This separation of concerns prevents the most common failure mode of AI-assisted review: reviewers who treat automated findings as authoritative and approve PRs without actually reviewing the code.

### Key Takeaways

1. The three-phase model — automated pre-review, human review with context, post-review synthesis — provides a structure that gets used because it fits existing workflow patterns.
2. Pre-review report format is as important as the detection capabilities that feed it; high-noise reports train reviewers to ignore them.
3. Rollout should be informational-only initially, with calibration data shared publicly to build appropriate trust in the tooling.
4. Hard blocks on PRs should be reserved for the highest-severity, highest-confidence findings; everything else should be overridable.
5. The AI tooling is a pre-analysis step, not a reviewer. The human reviewer retains accountability for the review.

> **Try This:** Draft a pre-review report format for your team's most common types of PRs. Include the categories of findings you would want to surface and how you would present them. Share the draft with two or three engineers on your team and ask: "Would you read this before every review? What would make you trust it more?" Their answers will shape your actual implementation more than any generic recommendation.

---

## Chapter 9: Metrics: Measuring Review Quality

The most common objection to investing in review quality tooling is that it is hard to measure whether things get better. PRs either get approved and code ships, or they get rejected and revisited. The defects that escaped review show up later — sometimes much later — and by then the connection to the review process is hard to trace.

This ambiguity is real, but it is not an excuse for not measuring. The absence of good metrics has historically meant that code review was judged by proxy metrics — review time, comments per PR, lines reviewed per hour — that do not actually correlate with what matters. The introduction of AI-assisted tooling is an opportunity to define and track metrics that do.

### The Metrics That Actually Matter

Review quality metrics fall into three categories: process metrics, outcome metrics, and quality signal metrics.

**Process metrics** measure what the review process is doing. They are leading indicators.

- **Review coverage rate:** What percentage of merged code went through review? This should be close to 100% for most codebases. If it is not, the review process is not the quality gate it is supposed to be.
- **Time from PR open to first substantive review:** Not just time to any review comment, but time to the first comment that indicates the reviewer actually read the code. Long times indicate bottlenecks that may cause developers to merge without review.
- **Review depth per PR size:** Average number of substantive comments relative to PR size (in lines or functions changed). If large PRs consistently receive fewer comments per unit of code than small PRs, review fatigue is occurring.
- **Automated finding acknowledgment rate:** What percentage of automated pre-review findings were explicitly acknowledged (addressed or suppressed) before merge? Low rates indicate reviewers are not reading the pre-review report.
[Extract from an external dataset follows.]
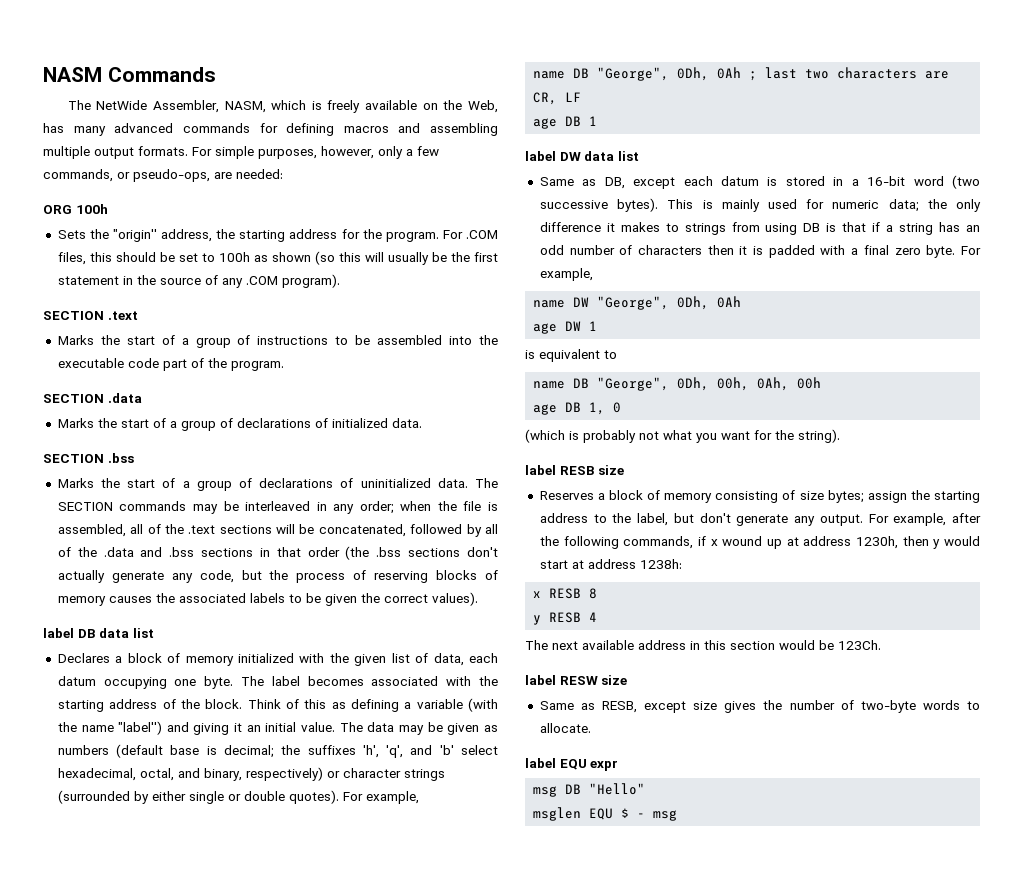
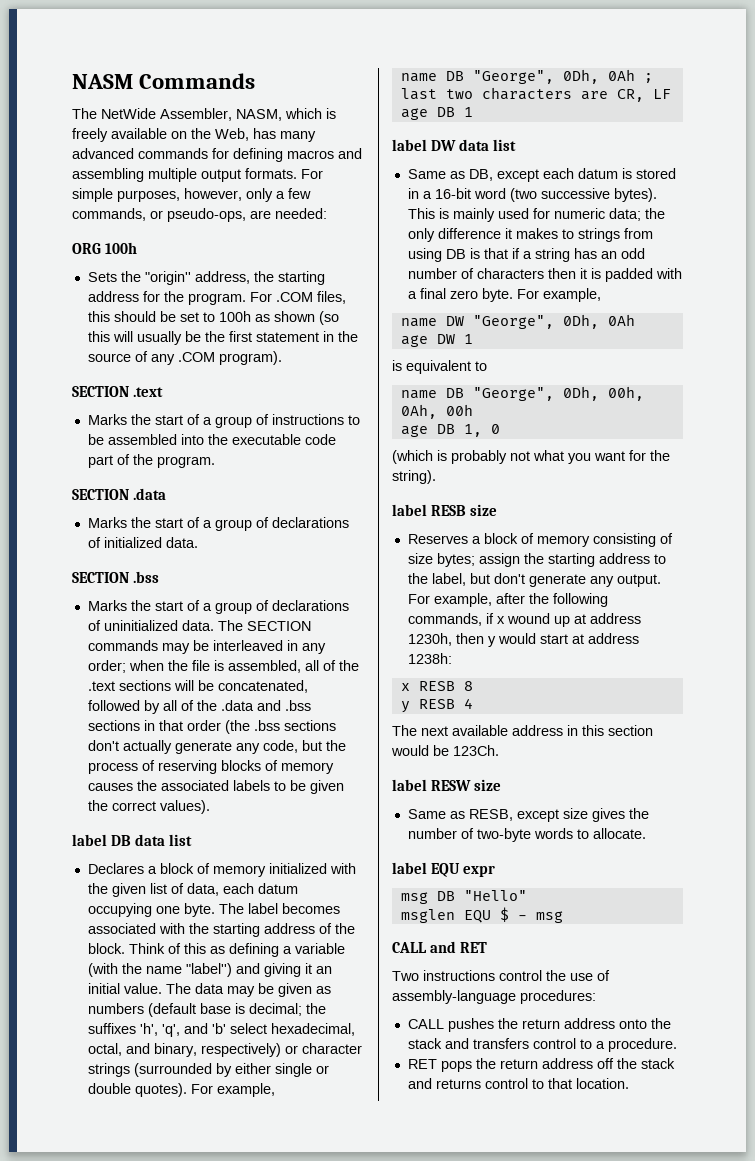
(678, 815) none -> [392,941,487,953] [392,970,610,981] [392,990,596,1004] [407,1018,671,1032] [407,1038,677,1052] [407,1058,675,1072] [407,1078,629,1089] // CALL and RET // Two instructions control the use of assembly-language procedures: // CALL pushes the return address onto the stack and transfers control to a procedure. // RET pops the return address off the stack and returns control to that location.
**Outcome metrics** measure what happens after code ships. They are lagging indicators.

- **Defect escape rate:** Defects found post-merge as a percentage of all defects (pre-merge + post-merge). The denominator requires a good tracking system; you need to capture the bugs that code review did catch, not just the ones that escaped.
- **Security finding post-merge rate:** Security vulnerabilities found in production or in security audits that were present in code that passed review. This is the metric that makes the case for security-focused review investment.
- **Repeat defect rate:** How often does a defect class that escaped review once escape again? High repeat rates indicate the review process is not updating in response to failure.

**Quality signal metrics** measure whether the AI tooling is contributing useful signal.

- **True positive rate of automated findings:** For findings that reviewers investigate, what percentage turn out to be genuine concerns? Tracked over time and by finding category.
- **Suppression rate by category:** What percentage of automated findings are suppressed without being addressed? High suppression rates for a category indicate either poor detection quality or poor calibration of the threshold.
- **Findings-that-became-bugs rate:** Among automated findings that were suppressed or ignored, how many showed up later as bugs? This is the metric that validates the detection capabilities most directly.

> **Key Insight:** The most important metric to track is not how many findings the AI system produces — it is the true positive rate of those findings. A system that produces 50 findings per PR with a 10% true positive rate is less useful than a system that produces 5 findings with an 80% true positive rate. Calibration matters more than coverage.

### Establishing a Baseline

Before making any changes to the review process, establish a baseline for the metrics you intend to track. This is non-negotiable. Without a baseline, you cannot know whether your changes had any effect.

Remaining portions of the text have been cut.